-- EXTRACTED MATERIAL follows --

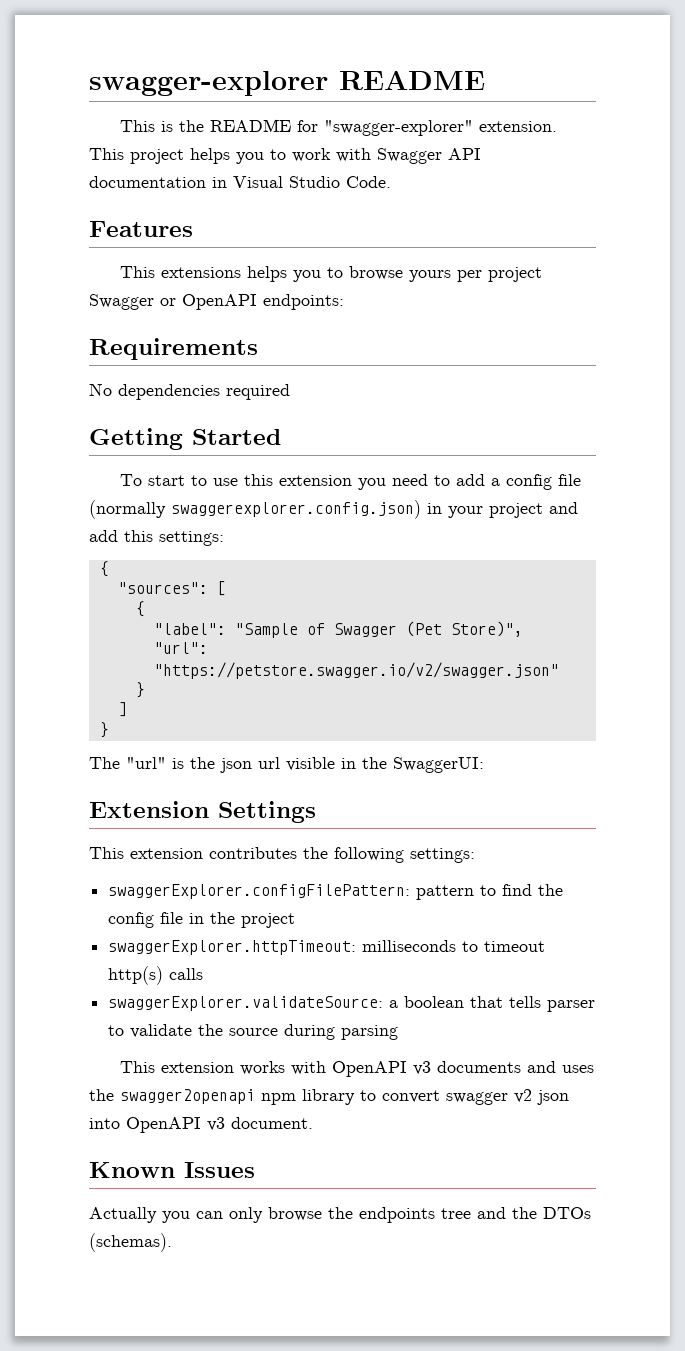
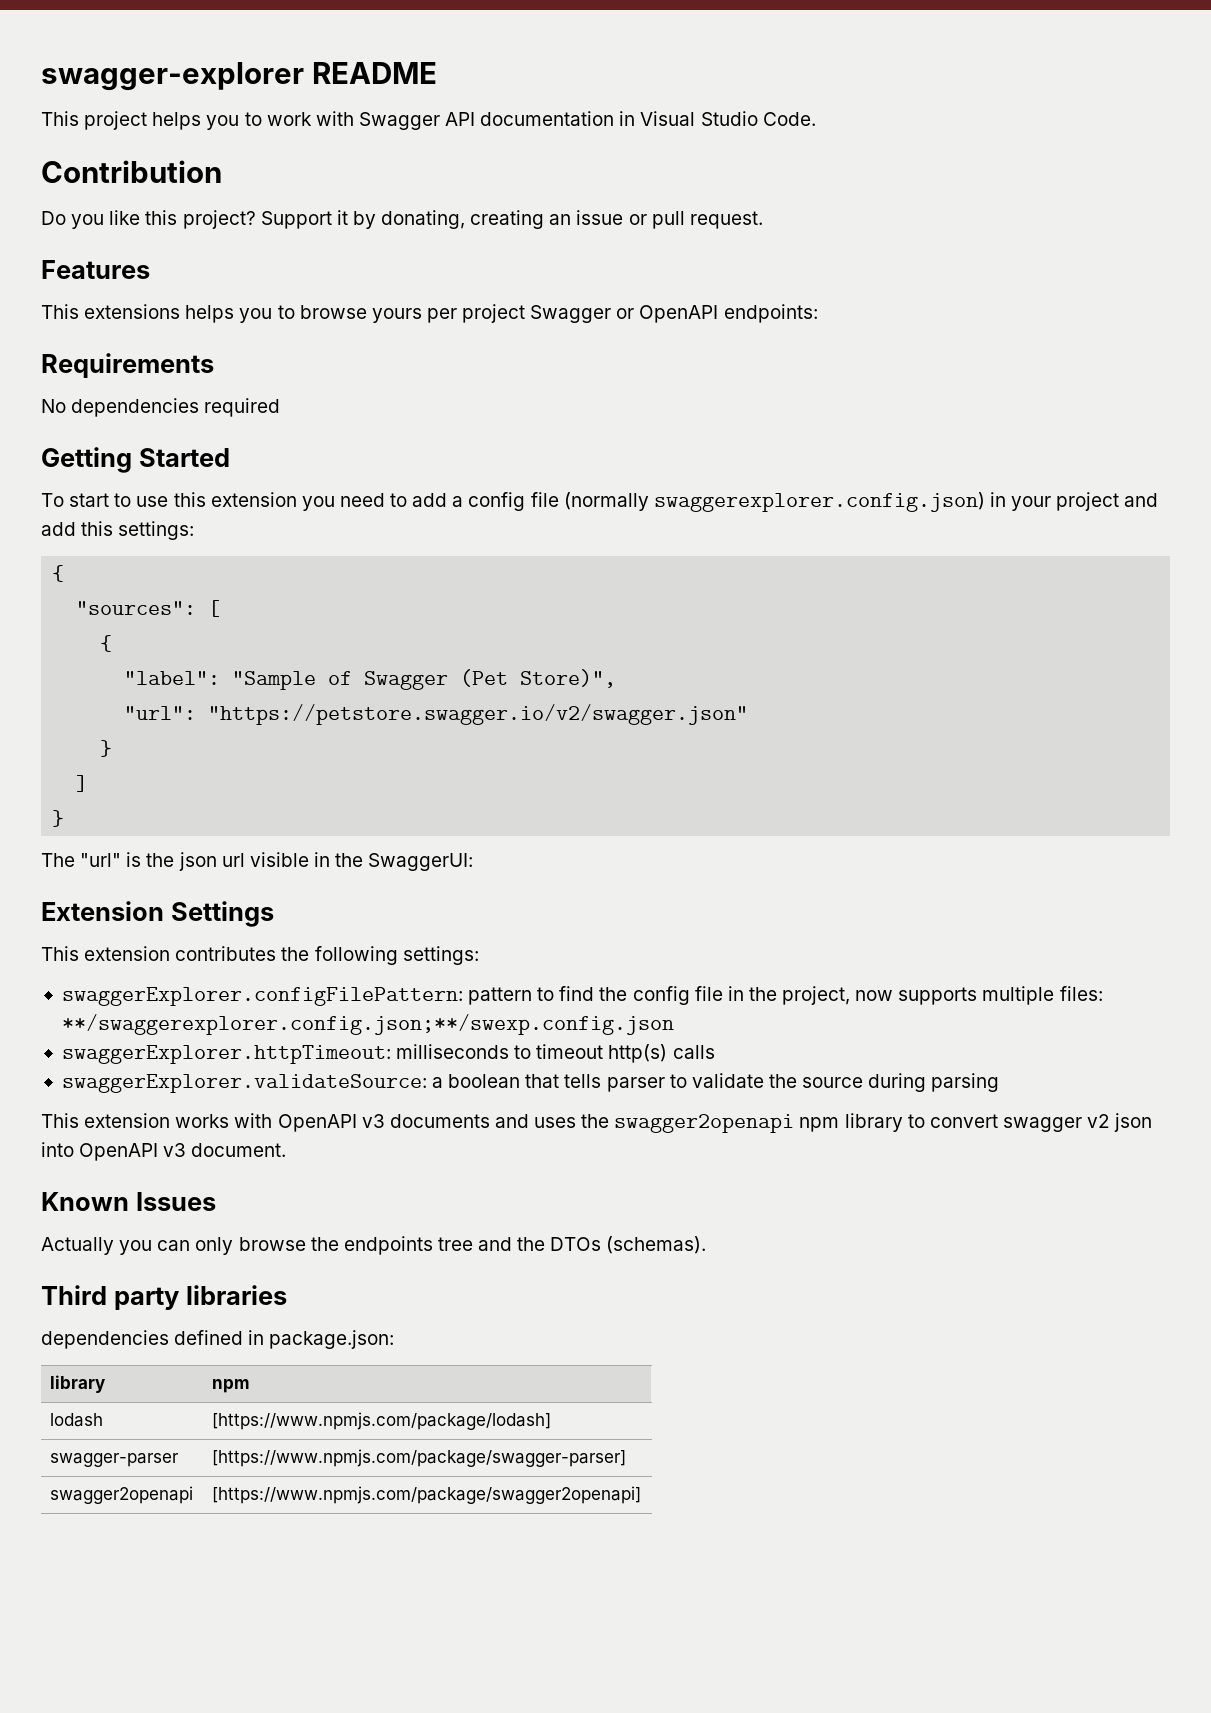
[160,119,557,136] [89,148,124,160] is the README for "swagger-explorer" extension. This -> (79, 118) none
(391, 182) none -> [41,160,222,183] [41,210,763,229] // Contribution // Do you like this project? Support it by donating, creating an issue or pull request.
[241,913,296,928] project -> [782,986,1103,1005] [61,1014,674,1035] project, now supports multiple files: **/swaggerexplorer.config.json;**/swexp.config.json
(172, 1242) none -> [41,1285,287,1310] [41,1330,395,1349] [50,1375,106,1393] [212,1379,251,1393] [50,1413,104,1427] [212,1412,552,1430] [50,1453,180,1467] [212,1449,627,1467] [50,1486,194,1504] [212,1486,642,1504] // Third party libraries // dependencies defined in package.json: // library | npm // lodash | [https://www.npmjs.com/package/lodash] // swagger-parser | [https://www.npmjs.com/package/swagger-parser] // swagger2openapi | [https://www.npmjs.com/package/swagger2openapi]

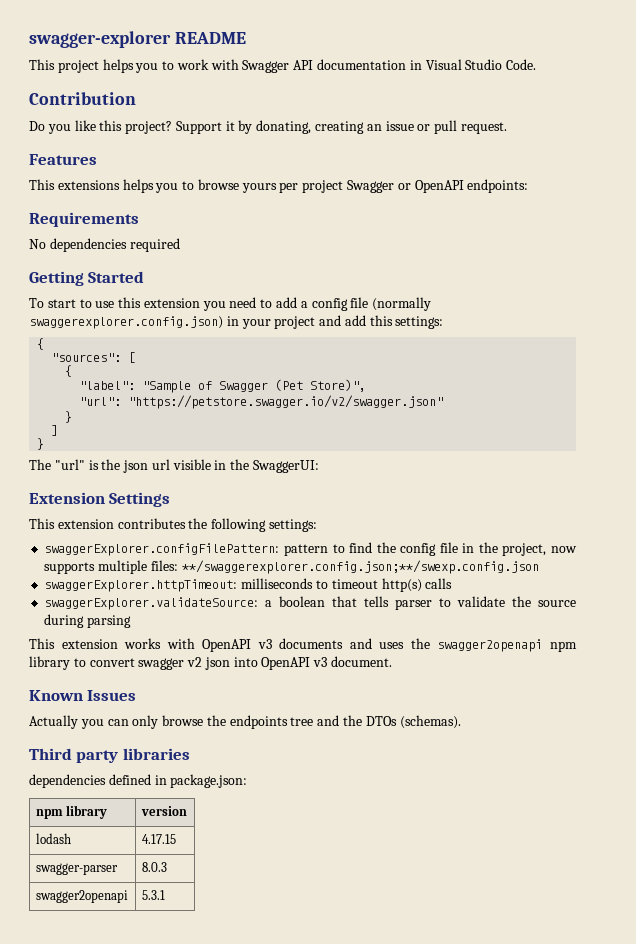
(395, 1339) none -> [35,809,63,819] npm
[212,1379,251,1393] npm -> [140,806,187,816] version
[212,1412,552,1430] [https://www.npmjs.com/package/lodash] -> [141,834,176,844] 4.17.15
[212,1449,627,1467] [https://www.npmjs.com/package/swagger-parser] -> [141,862,167,872] 8.0.3
[212,1486,642,1504] [https://www.npmjs.com/package/swagger2openapi] -> [141,890,165,900] 5.3.1

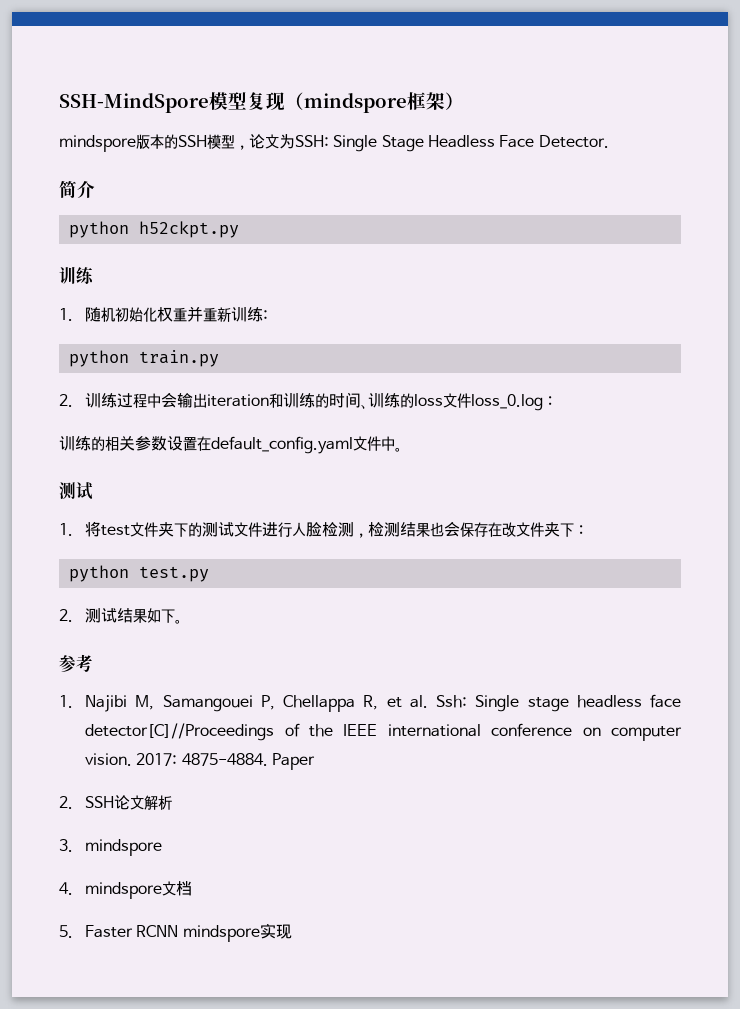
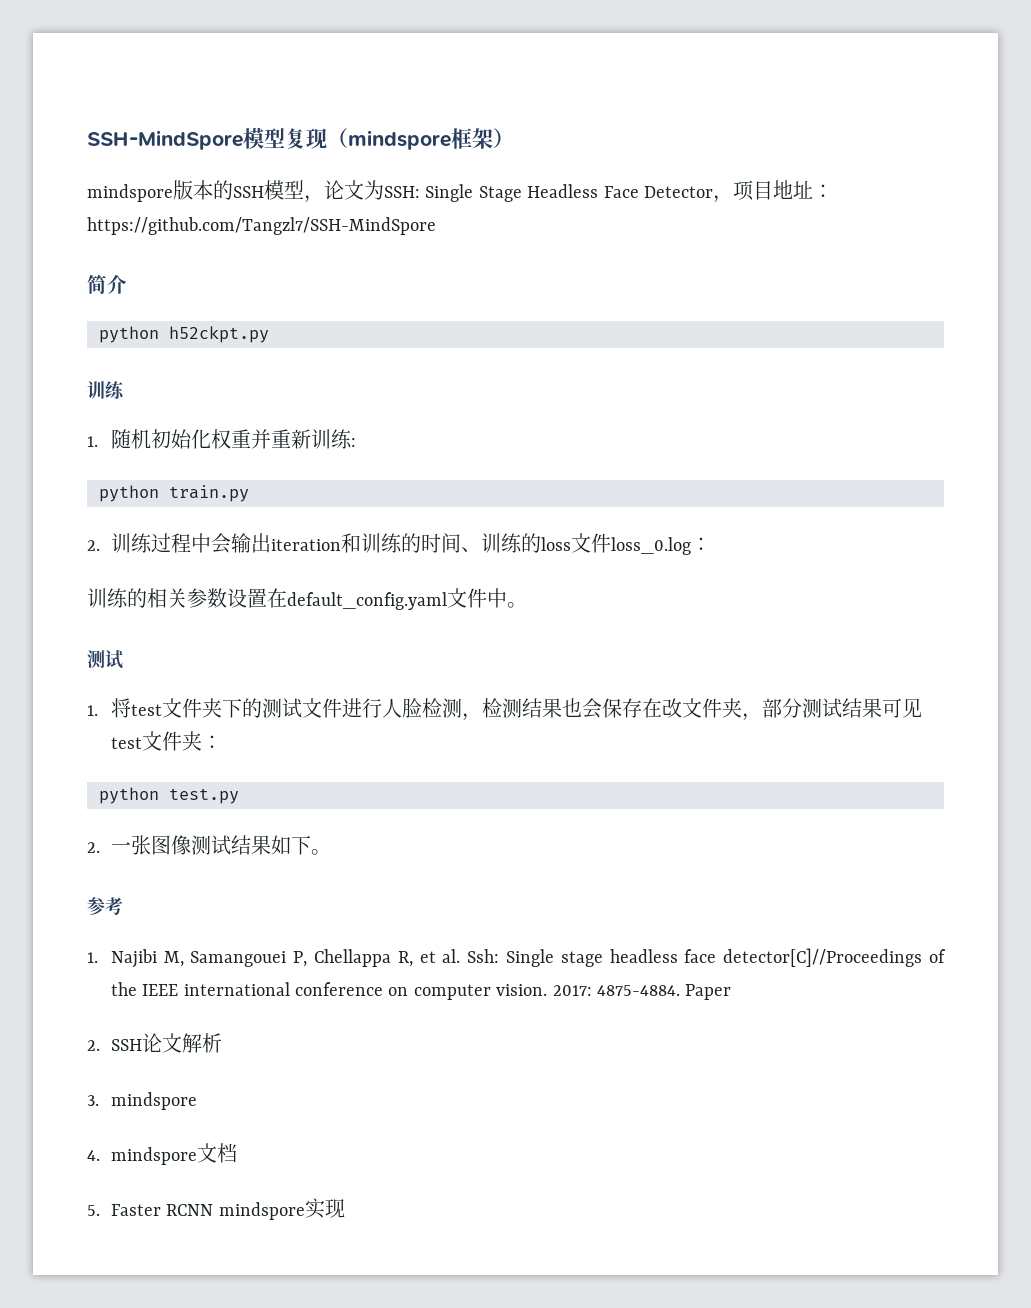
[538,135,609,148] Detector. -> [643,180,833,203] [87,217,436,235] Detector，项目地址：https://github.com/Tangzl7/SSH-MindSpore
[560,523,575,537] 下 -> [741,698,922,721] [110,731,202,751] ，部分测试结果可见test文件夹
(73, 615) none -> [110,835,191,855] 一张图像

-- EXTRACTED MATERIAL concluded --

→ WORK INSTRUCTIONS
Starting with the line that holds "[212,1412,552,1430] [https://www.npmjs.com/package/lodash] ->", print each line through the last one of the data exactly as written, but do not include the pictures.

→ TASK RESULT
[212,1412,552,1430] [https://www.npmjs.com/package/lodash] -> [141,834,176,844] 4.17.15
[212,1449,627,1467] [https://www.npmjs.com/package/swagger-parser] -> [141,862,167,872] 8.0.3
[212,1486,642,1504] [https://www.npmjs.com/package/swagger2openapi] -> [141,890,165,900] 5.3.1

[538,135,609,148] Detector. -> [643,180,833,203] [87,217,436,235] Detector，项目地址：https://github.com/Tangzl7/SSH-MindSpore
[560,523,575,537] 下 -> [741,698,922,721] [110,731,202,751] ，部分测试结果可见test文件夹
(73, 615) none -> [110,835,191,855] 一张图像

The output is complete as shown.